Le 4 mai 2026, nous avons adressé, avec mon groupe, un courrier au ministre de l’Enseignement supérieur, Philippe Baptiste, pour nous opposer fermement à la réduction des exonérations de droits d'inscription pour les étudiants extra-européens.


Loin d'être une simple mesure d'ajustement budgétaire, cette décision de transférer progressivement le coût du sous-financement de l'enseignement supérieur sur les étudiants constitue une rupture grave avec la tradition française d'universalité. En ciblant d'abord les étudiants internationaux, qui ont déjà subi plusieurs restrictions récentes (aides au logement, procédures de séjour), le Gouvernement s'attaque à celles et ceux qui disposent de moins de leviers pour se défendre.

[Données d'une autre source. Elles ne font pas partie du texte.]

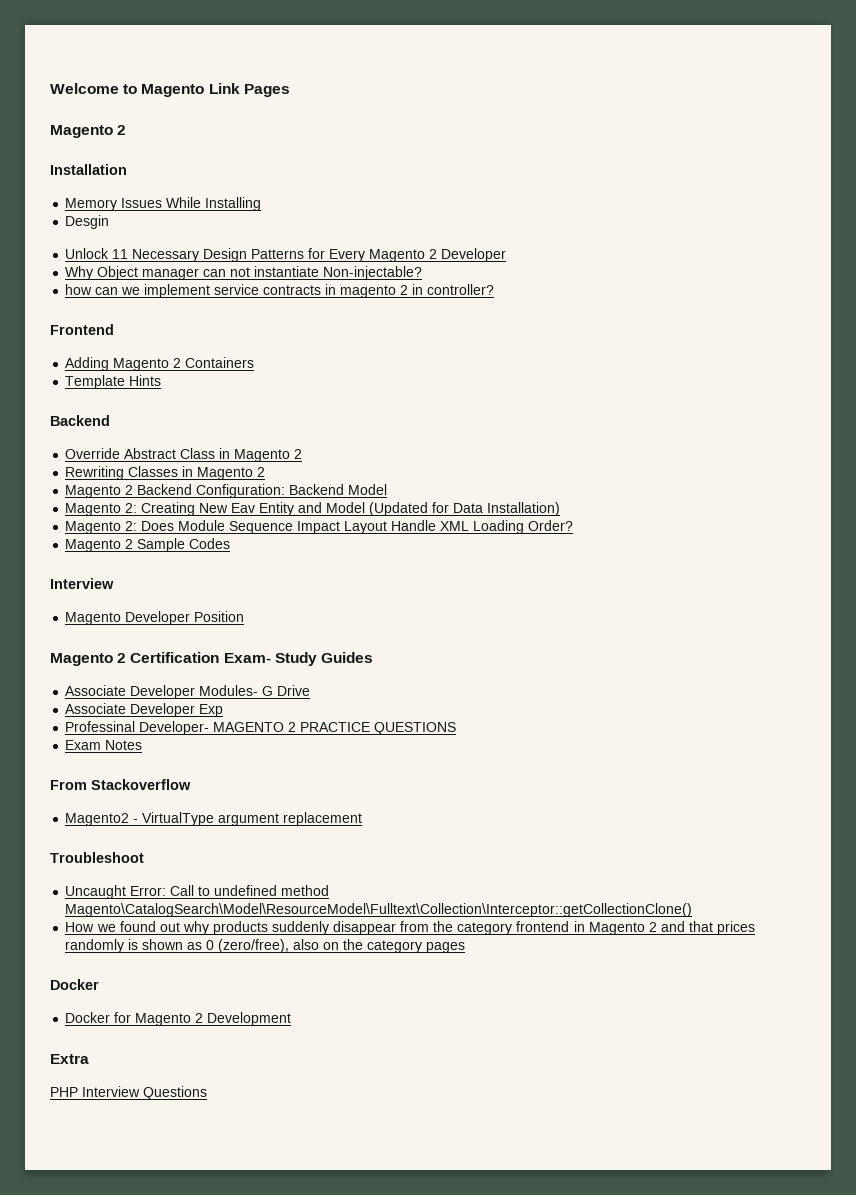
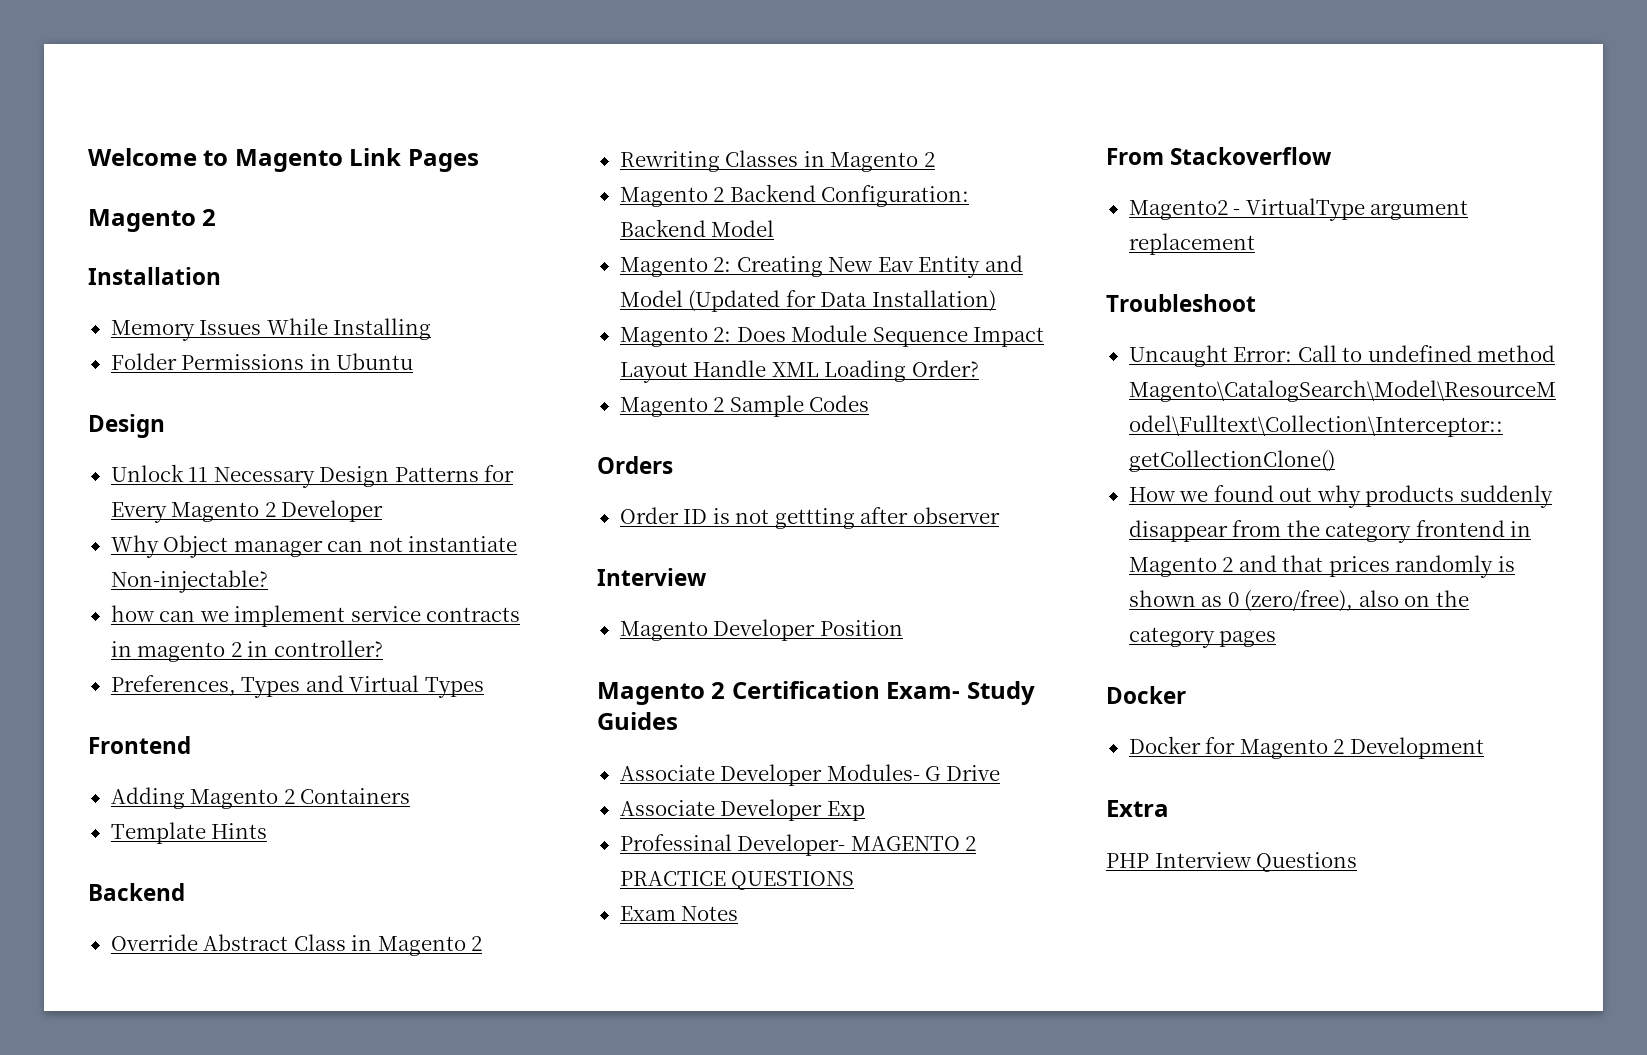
[65,215,110,229] Desgin -> [110,353,414,370] [88,414,165,438] Folder Permissions in Ubuntu // Design
(495, 289) none -> [110,675,484,698] // Preferences, Types and Virtual Types
(231, 543) none -> [597,456,673,474] [619,507,1000,529] // Orders // Order ID is not gettting after observer

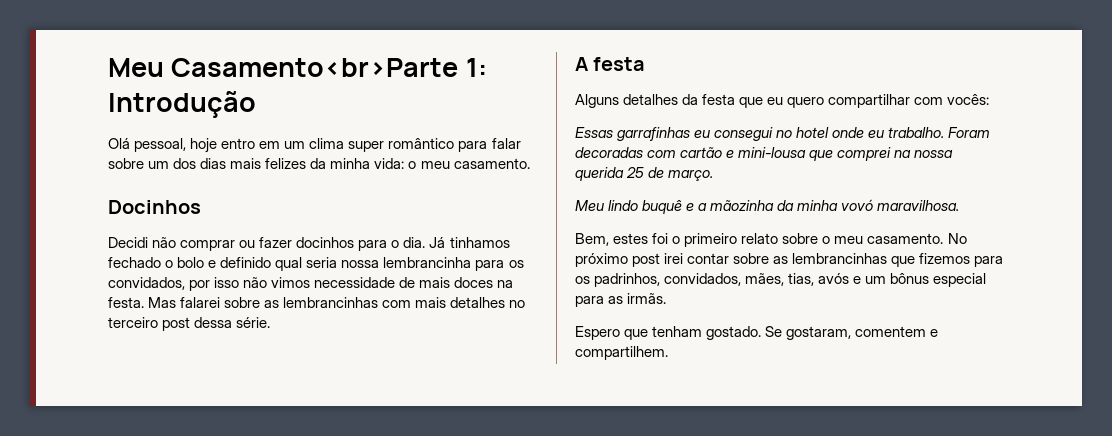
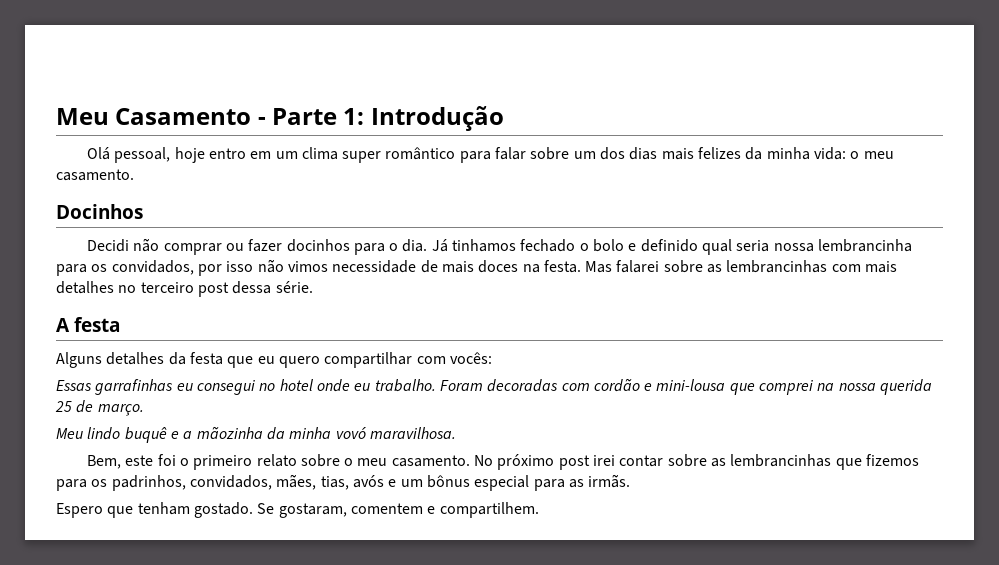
[108,58,459,77] Meu Casamento<br>Parte -> [56,108,338,125] Meu Casamento - Parte
[680,147,723,158] cartão -> [593,378,640,392] cordão
[613,233,649,244] estes -> [125,455,154,466] este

Ces étudiants contribuent pleinement à la richesse intellectuelle, scientifique, culturelle et économique de notre pays. Leur présence renforce le rayonnement de la France, nourrit la recherche et crée des liens durables avec le reste du monde. 


Cette réforme instaure une sélection par l'argent qui écartera en priorité les jeunes issus des pays les moins favorisés. Elle s'inscrit dans la continuité d'une politique menée par le gouvernement Macron depuis 2017 : la privatisation de l’enseignement supérieur. Rien ne garantit que cette logique ne soit pas demain étendue à d'autres publics, y compris aux étudiants français.


Par ailleurs, de nombreux établissements avaient jusqu'ici refusé d'appliquer pleinement ces droits majorés, conscients de leurs effets sociaux et académiques. Restreindre leurs capacités d'exonération, c'est aussi réduire l'autonomie de nos universités.


Nous demandons l'abandon de cette réforme et la réaffirmation d'un principe simple : l'accès au savoir doit relever du droit, non du niveau de revenu ni de l'origine.